> _Records drawn from a dataset_:
=======

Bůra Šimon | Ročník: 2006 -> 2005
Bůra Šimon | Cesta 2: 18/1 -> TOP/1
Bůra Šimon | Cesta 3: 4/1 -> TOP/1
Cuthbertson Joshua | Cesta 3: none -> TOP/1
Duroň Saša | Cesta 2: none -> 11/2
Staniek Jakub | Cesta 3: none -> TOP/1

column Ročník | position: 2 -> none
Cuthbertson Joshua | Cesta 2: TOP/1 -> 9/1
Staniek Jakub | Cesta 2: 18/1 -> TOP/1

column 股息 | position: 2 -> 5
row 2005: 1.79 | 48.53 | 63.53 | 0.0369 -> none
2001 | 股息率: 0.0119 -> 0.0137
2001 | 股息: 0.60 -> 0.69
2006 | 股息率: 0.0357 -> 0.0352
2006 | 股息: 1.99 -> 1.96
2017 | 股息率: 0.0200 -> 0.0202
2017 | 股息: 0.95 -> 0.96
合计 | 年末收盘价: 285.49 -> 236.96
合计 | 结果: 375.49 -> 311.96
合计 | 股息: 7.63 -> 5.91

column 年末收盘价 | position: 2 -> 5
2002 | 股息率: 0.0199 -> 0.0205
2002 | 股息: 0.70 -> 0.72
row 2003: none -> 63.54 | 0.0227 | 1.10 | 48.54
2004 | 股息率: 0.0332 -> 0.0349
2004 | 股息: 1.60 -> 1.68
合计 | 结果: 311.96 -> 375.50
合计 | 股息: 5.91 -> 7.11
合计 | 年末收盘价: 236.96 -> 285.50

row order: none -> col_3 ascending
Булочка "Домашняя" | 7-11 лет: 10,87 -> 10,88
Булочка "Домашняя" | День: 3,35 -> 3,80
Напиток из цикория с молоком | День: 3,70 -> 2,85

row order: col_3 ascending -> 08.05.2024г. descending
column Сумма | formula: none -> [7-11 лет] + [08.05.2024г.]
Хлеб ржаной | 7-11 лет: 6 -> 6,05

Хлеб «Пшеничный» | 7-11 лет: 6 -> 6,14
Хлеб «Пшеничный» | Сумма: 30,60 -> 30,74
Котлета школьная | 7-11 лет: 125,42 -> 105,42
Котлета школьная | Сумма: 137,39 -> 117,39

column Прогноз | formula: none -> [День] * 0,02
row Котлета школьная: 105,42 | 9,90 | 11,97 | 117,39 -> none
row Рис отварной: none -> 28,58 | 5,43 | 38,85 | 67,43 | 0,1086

=======

> _WHAT YOU SHOULD DO_:
Retype exactly, and only, the lines above from the one where "column 年末收盘价 | position: 2 -> 5" occurs up to and including the one where "3,35 -> 3,80" occurs.

> _ANSWER TO THIS EXERCISE_:
column 年末收盘价 | position: 2 -> 5
2002 | 股息率: 0.0199 -> 0.0205
2002 | 股息: 0.70 -> 0.72
row 2003: none -> 63.54 | 0.0227 | 1.10 | 48.54
2004 | 股息率: 0.0332 -> 0.0349
2004 | 股息: 1.60 -> 1.68
合计 | 结果: 311.96 -> 375.50
合计 | 股息: 5.91 -> 7.11
合计 | 年末收盘价: 236.96 -> 285.50

row order: none -> col_3 ascending
Булочка "Домашняя" | 7-11 лет: 10,87 -> 10,88
Булочка "Домашняя" | День: 3,35 -> 3,80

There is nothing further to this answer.